Karaj suggested I not be around for the Wednesday Group (WSG) because of Harriet. She will be challenged and may well try to score points, or get me to rescue her, or whatever.
At the counselling appointment I had been using to for a few months as an opportunity to talk about whatever I wanted with a blank slate and a fresh start, I talked about my friends and my qualities, and that I need to see in myself what others see. I have many positives. I felt as though I was not praised by my parents, except for being cute. I recall, instead, being mocked by them; and I went along with it because it made people laugh. As a result, I have taken up the role of the adorable clown, allowing the ridicule, and leaning on my cuteness (and my manipulative side) to gain strokes from my parents. That was my strategy (driven by Please Others and Be Perfect drivers, and a propensity for taking things personally.)
I perked up through the course of the session and got a little emotional as I talked about how much I have to offer. Not as emotional as Hazel though, who had more than the odd tear in her eye. Hazel is the volunteer (person-centred) counsellor, and at the end of the session she told me I had lifted her too.

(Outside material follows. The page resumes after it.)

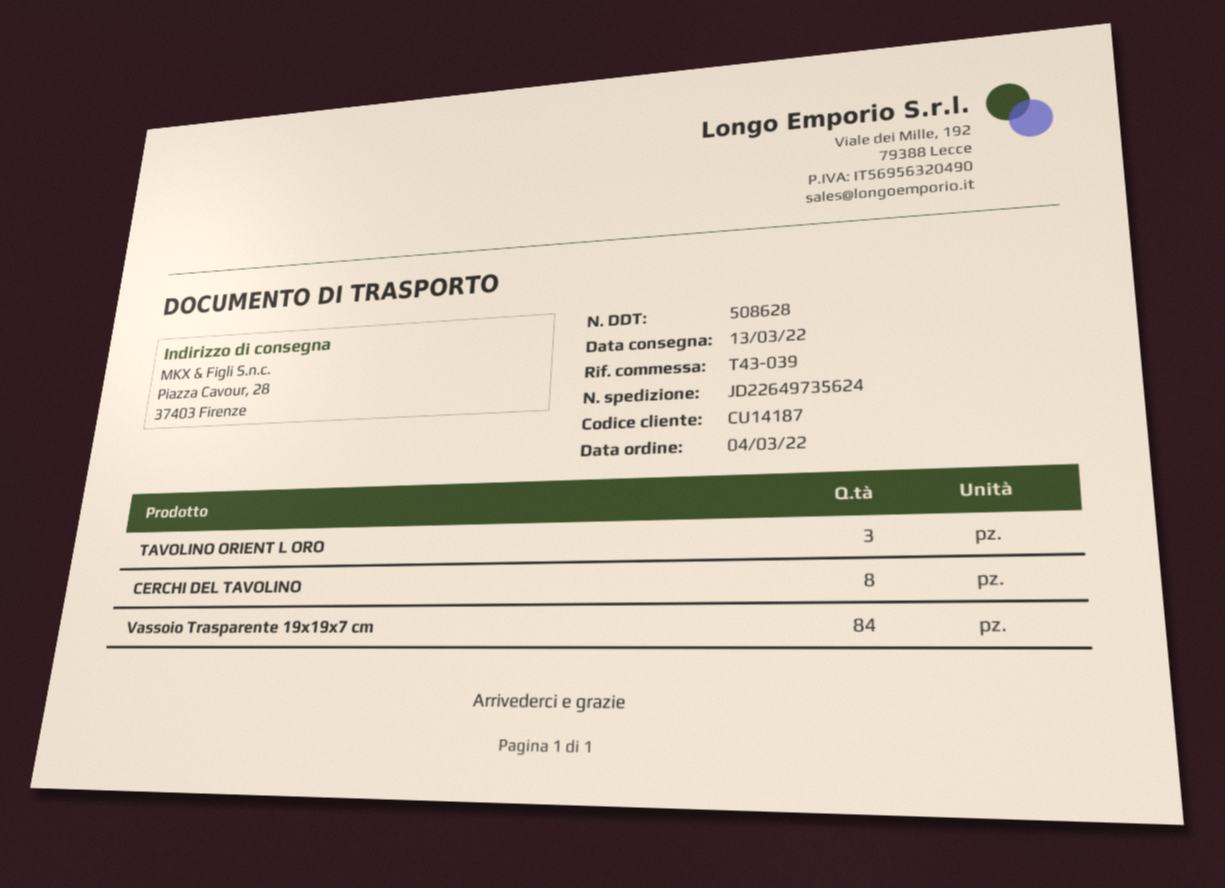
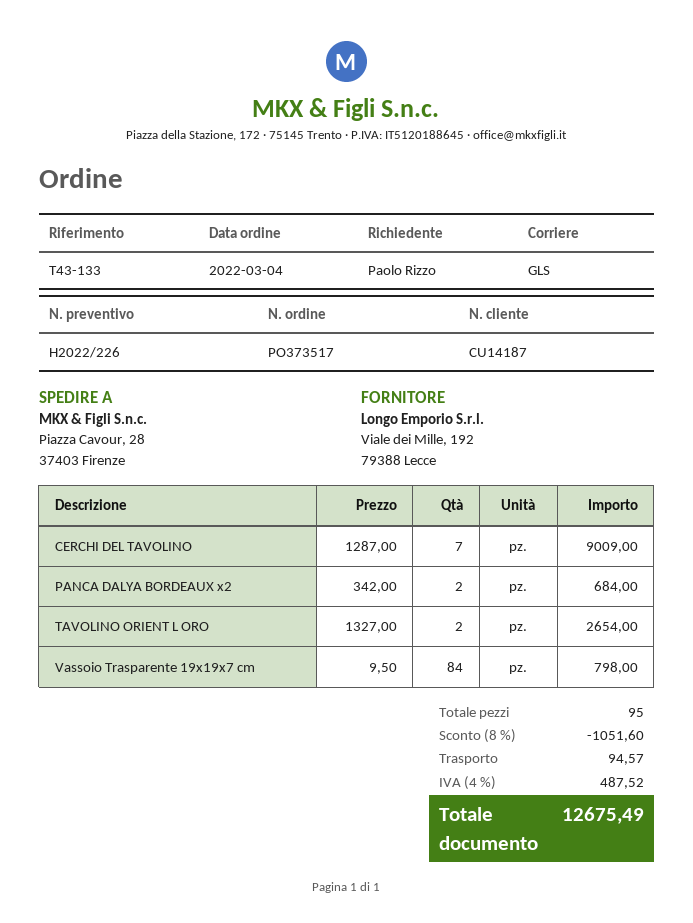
reference: T43-039 -> T43-133
TAVOLINO ORIENT L ORO: 3 -> 2
CERCHI DEL TAVOLINO: 8 -> 7
PANCA DALYA BORDEAUX x2: none -> 2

Reflection. Feeling physically very tired; exhausted from walking all over town looking for a shirt for Sonny’s wedding. Mentally I am okay, though. If only I can see my qualities, then life will be very different. Now I can see what I am doing to myself, it’s annoying me. Karaj tells me this is good because it means I will do something about it.
Chat with Karaj. Karaj said we both have the same problem: we both want to leave and run off but we are both determined to stay.
I talked about a thought I’d had after Kelvin’s wedding: that Karaj might ask me not to go to Sonny’s wedding and that, if he did, I would have to choose. That is what he talked to me about years ago: that the time would come when I will have to choose between my peers (the men’s group) and Karaj, and if I chose the men then I would have to leave. Karaj put my mind at rest, saying that if he’s not having fun then at least I should have some. When the time comes to choose, it will be a true dilemma. This one is not a dilemma (it’s not even an issue).
We need to relax and let the opportunity arise. Don’t force it. We don’t know our direction but we must be prepared for it when it comes. We do that by carrying on working steadily. Procedures.
Summary: Managed to update my to-do list a day earlier than planned. A good counselling appointment and good chats with Karaj. I am communicating with him well at the moment, which is good because the last thing I need is to withdraw into myself. I am slowly seeing the need to be patient and understand that our direction will come. All we can do is keep things ticking over. Despite my tiredness today, I have done well.